-- MATERIAL FOR THIS TASK follows --

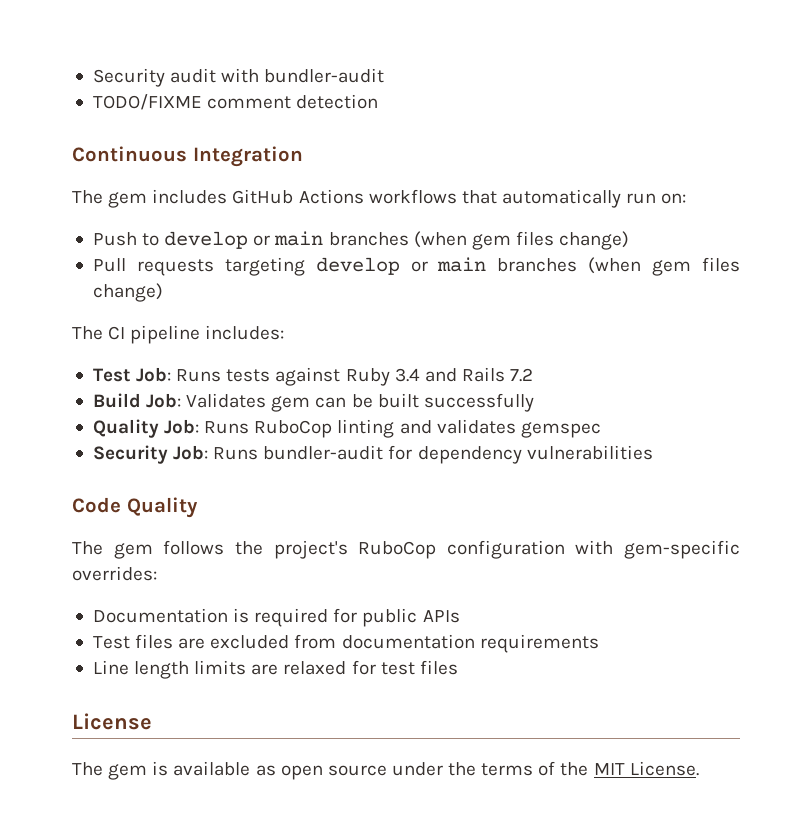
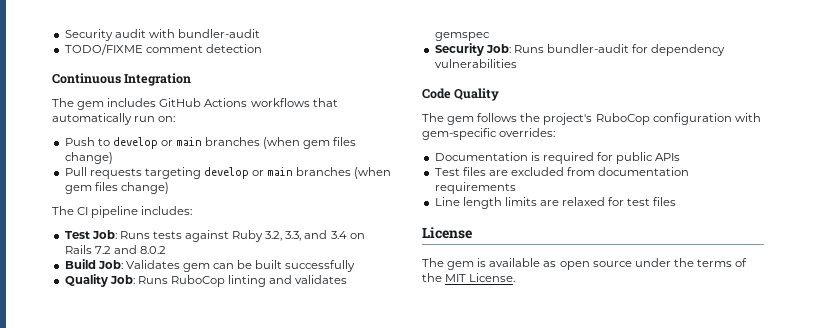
- Test Job: Runs tests against Ruby 3.4 and Rails 7.2
+ Test Job: Runs tests against Ruby 3.2, 3.3, and 3.4 on Rails 7.2 and 8.0.2

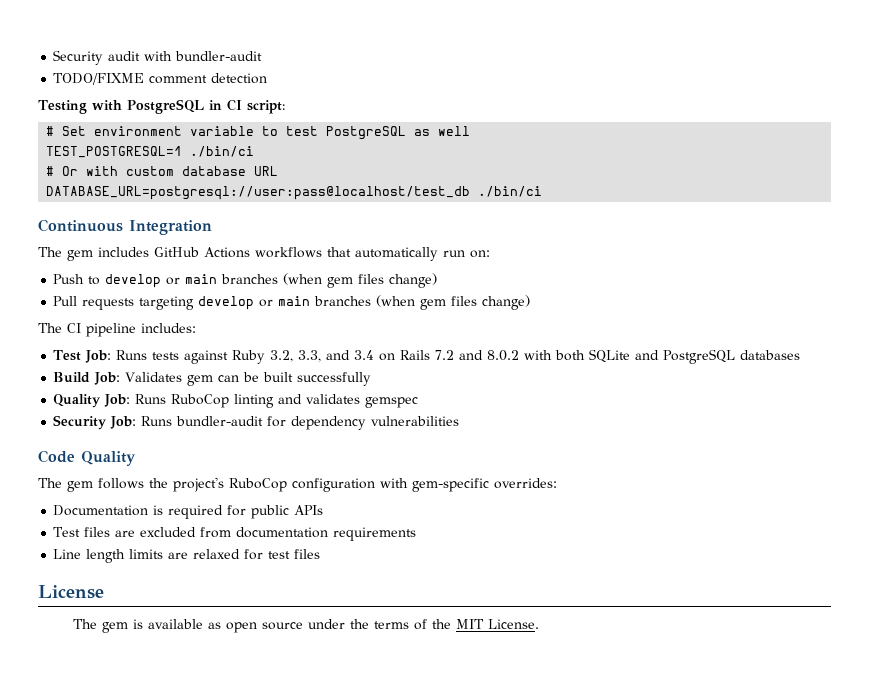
+ Testing with PostgreSQL in CI script:
+ # Set environment variable to test PostgreSQL as well
+ TEST_POSTGRESQL=1 ./bin/ci
+ # Or with custom database URL
+ DATABASE_URL=postgresql://user:pass@localhost/test_db ./bin/ci
- Test Job: Runs tests against Ruby 3.2, 3.3, and 3.4 on Rails 7.2 and 8.0.2
+ Test Job: Runs tests against Ruby 3.2, 3.3, and 3.4 on Rails 7.2 and 8.0.2 with both SQLite and PostgreSQL databases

-- MATERIAL FOR THIS TASK concluded --

● **ASSIGNMENT**:
Each line in the data that holds the string "with" must be returned.

● **RESPONSE**:
+ Testing with PostgreSQL in CI script:
+ # Or with custom database URL
+ Test Job: Runs tests against Ruby 3.2, 3.3, and 3.4 on Rails 7.2 and 8.0.2 with both SQLite and PostgreSQL databases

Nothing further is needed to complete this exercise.